Reproduce, exactly, the lines of the material below from the line containing "font-size:36px;letter-spacing:6px;color:#353535;font-weight:400;" through the line containing "-148,27 +148,27 @@", with both end lines included and nothing else.

START Task input

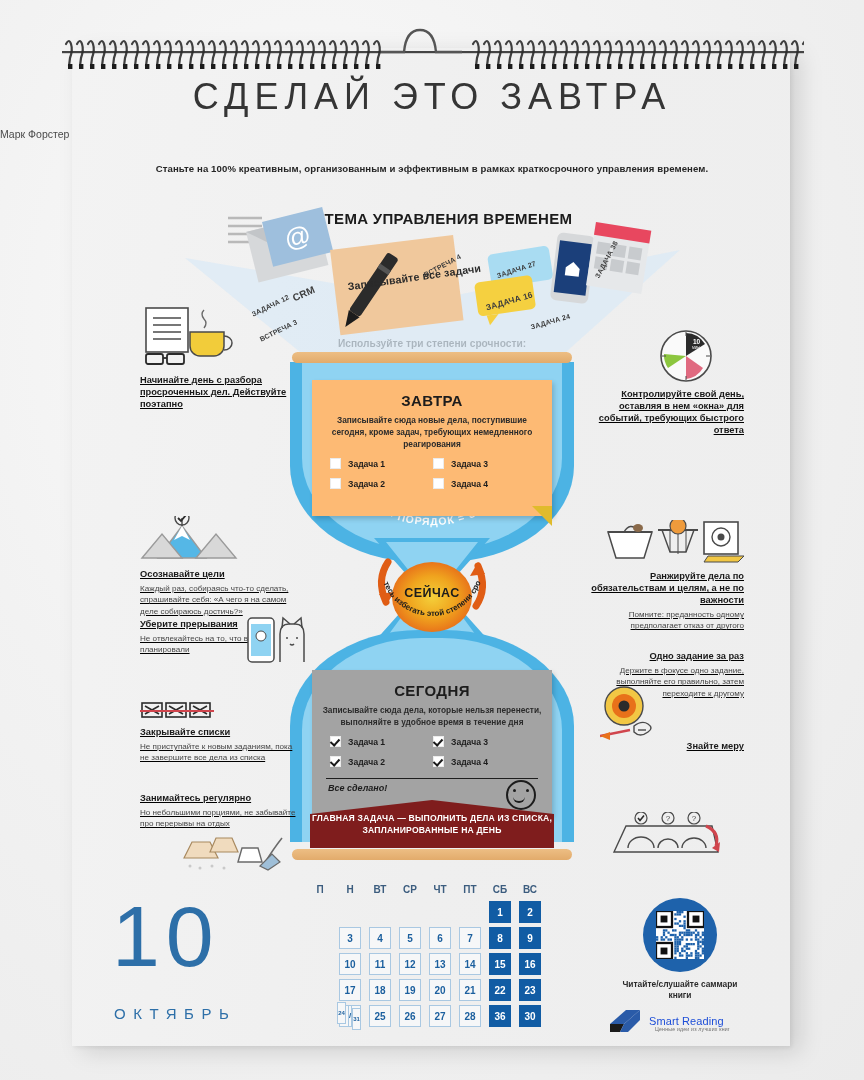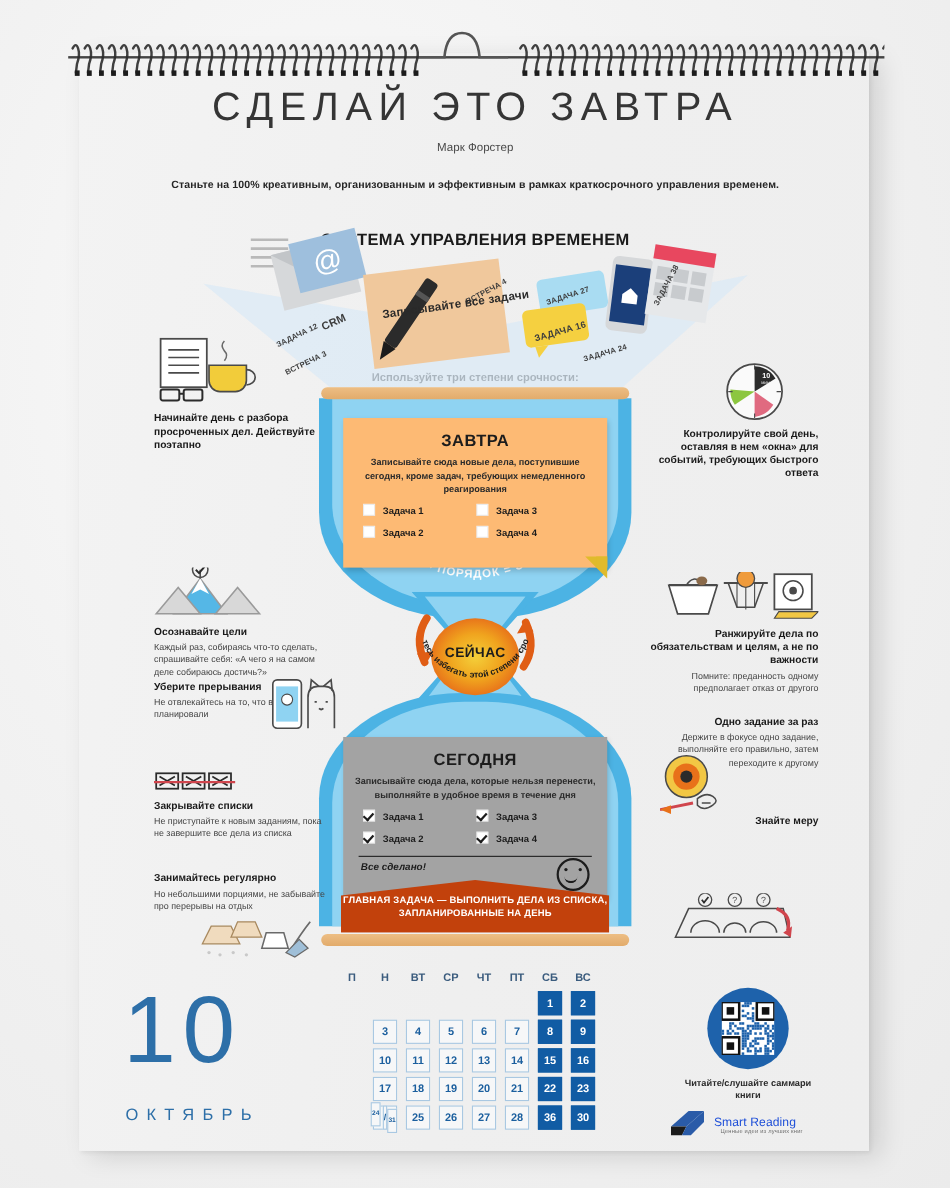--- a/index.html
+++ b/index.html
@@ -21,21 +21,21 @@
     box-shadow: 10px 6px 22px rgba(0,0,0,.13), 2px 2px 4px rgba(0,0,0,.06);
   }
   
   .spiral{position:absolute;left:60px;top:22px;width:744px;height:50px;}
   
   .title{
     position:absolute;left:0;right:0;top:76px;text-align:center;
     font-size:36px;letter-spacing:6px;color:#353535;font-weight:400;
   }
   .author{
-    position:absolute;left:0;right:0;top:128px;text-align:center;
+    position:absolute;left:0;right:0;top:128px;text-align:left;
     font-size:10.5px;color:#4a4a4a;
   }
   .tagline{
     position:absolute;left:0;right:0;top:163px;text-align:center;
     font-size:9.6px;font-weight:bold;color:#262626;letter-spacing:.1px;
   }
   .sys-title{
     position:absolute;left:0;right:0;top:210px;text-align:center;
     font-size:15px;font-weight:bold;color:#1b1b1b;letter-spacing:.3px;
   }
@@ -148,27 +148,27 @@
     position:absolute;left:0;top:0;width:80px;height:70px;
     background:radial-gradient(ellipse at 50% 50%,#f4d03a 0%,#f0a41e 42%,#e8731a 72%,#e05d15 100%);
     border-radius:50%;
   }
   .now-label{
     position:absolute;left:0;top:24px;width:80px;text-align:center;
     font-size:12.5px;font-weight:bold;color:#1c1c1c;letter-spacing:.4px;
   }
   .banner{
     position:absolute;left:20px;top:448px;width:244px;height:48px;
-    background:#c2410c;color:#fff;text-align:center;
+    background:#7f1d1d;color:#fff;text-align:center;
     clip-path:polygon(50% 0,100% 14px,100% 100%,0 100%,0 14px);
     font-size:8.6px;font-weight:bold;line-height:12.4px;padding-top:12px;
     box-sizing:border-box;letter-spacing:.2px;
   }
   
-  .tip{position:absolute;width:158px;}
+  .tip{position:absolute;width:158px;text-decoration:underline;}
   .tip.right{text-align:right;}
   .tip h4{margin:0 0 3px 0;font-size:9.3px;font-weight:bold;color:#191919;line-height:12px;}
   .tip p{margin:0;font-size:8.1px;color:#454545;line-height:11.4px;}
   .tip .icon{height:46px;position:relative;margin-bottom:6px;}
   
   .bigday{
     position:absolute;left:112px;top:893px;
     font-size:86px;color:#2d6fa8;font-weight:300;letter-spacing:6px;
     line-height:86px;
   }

END Task input

Task result:
     font-size:36px;letter-spacing:6px;color:#353535;font-weight:400;
   }
   .author{
-    position:absolute;left:0;right:0;top:128px;text-align:center;
+    position:absolute;left:0;right:0;top:128px;text-align:left;
     font-size:10.5px;color:#4a4a4a;
   }
   .tagline{
     position:absolute;left:0;right:0;top:163px;text-align:center;
     font-size:9.6px;font-weight:bold;color:#262626;letter-spacing:.1px;
   }
   .sys-title{
     position:absolute;left:0;right:0;top:210px;text-align:center;
     font-size:15px;font-weight:bold;color:#1b1b1b;letter-spacing:.3px;
   }
@@ -148,27 +148,27 @@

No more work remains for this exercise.